Menurutnya, konsep rasionalitas di teori ekonomi cenderung memandang manusia tidak lebih dari sebuah robot yang  mengikuti program tertentu yang diinstal kepadanya. Manusia dalam teori ekonomi diasumsikan memiliki preferensi terhadap barang/ jasa/ prospek dengan ordering yang jelas dan manusia diasumsikan konsisten mengikuti preferensi tersebut. Faktanya manusia bukan robot yang memiliki keterbatasan kemampuan kognitif, memiliki  konsistensi preferensi yang sulit dipenuhi,  dan manusia secara sistematis melakukan kesalahan-kesalahan dalam pengambilan keputusan.

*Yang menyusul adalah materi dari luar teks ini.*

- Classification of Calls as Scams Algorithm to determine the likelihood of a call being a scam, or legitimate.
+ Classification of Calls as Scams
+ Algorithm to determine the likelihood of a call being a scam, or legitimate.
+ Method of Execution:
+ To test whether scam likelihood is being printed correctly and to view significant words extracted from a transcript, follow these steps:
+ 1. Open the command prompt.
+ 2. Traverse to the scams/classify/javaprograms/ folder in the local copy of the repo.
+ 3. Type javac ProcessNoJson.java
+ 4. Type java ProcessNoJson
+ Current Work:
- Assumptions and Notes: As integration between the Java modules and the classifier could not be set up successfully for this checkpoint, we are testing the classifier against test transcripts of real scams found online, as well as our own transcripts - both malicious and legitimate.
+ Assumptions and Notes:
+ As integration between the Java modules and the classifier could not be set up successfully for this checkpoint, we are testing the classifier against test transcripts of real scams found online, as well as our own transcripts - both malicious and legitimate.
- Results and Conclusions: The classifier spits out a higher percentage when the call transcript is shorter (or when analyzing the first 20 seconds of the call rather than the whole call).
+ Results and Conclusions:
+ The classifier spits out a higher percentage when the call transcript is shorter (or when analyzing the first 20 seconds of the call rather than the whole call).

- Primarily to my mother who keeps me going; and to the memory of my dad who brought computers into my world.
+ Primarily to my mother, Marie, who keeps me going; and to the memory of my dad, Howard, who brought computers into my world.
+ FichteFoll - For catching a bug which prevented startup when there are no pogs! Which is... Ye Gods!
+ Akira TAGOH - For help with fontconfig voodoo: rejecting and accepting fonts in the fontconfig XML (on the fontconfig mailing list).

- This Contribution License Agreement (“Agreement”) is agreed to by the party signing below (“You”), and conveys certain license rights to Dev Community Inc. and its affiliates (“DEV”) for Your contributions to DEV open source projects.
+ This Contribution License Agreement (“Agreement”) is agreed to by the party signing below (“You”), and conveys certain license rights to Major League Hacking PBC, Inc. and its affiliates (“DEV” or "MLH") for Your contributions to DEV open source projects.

Salah satu manfaat EE adalah untuk menguji kesahihan teori-teori ekonomi dalam lingkungan yang mudah terkontrol.

Keunggulan lab eksperimen dapat digunakan untuk studi yang bersifat prospective (belum pernah terjadi) dan retrospektf. Lab eksperimen dapat digunakan sebagai “win tunnel” suatu kebijakan terutama untuk mengantisipasi hal yang belum terpikirkan dampaknya oleh peneliti. Beberapa tema yang terkait dengan Indonesia misalnya redenominasi, skema kompensasi untuk penurunan subsidi BBM dan perubahan nilai tanggungan simpanan nasabah dan lain-lain.

Sedangkan kelemahan lab eksperimen cenderung kurang realistis sehingga subyek berpotensi kurang serius dalam mengambil keputusan (main-main), untuk riset dengan tujuan menguji teori maka ketidakrealistisan setting tidak menjadi masalah mengingat sebagian besar teori ekonomi memiliki banyak asumsi yang seringkali juga tidak realistis. Dan masalah muncul ketika studi bertujuan untuk menformulasikan kebijakan. Pada titik ini desain eksperimen perlu lebih membumi dan mencerminkan situasi nyata.  (Humas)

Editor: Drs. BRM. Bambang Irawan, M.Si.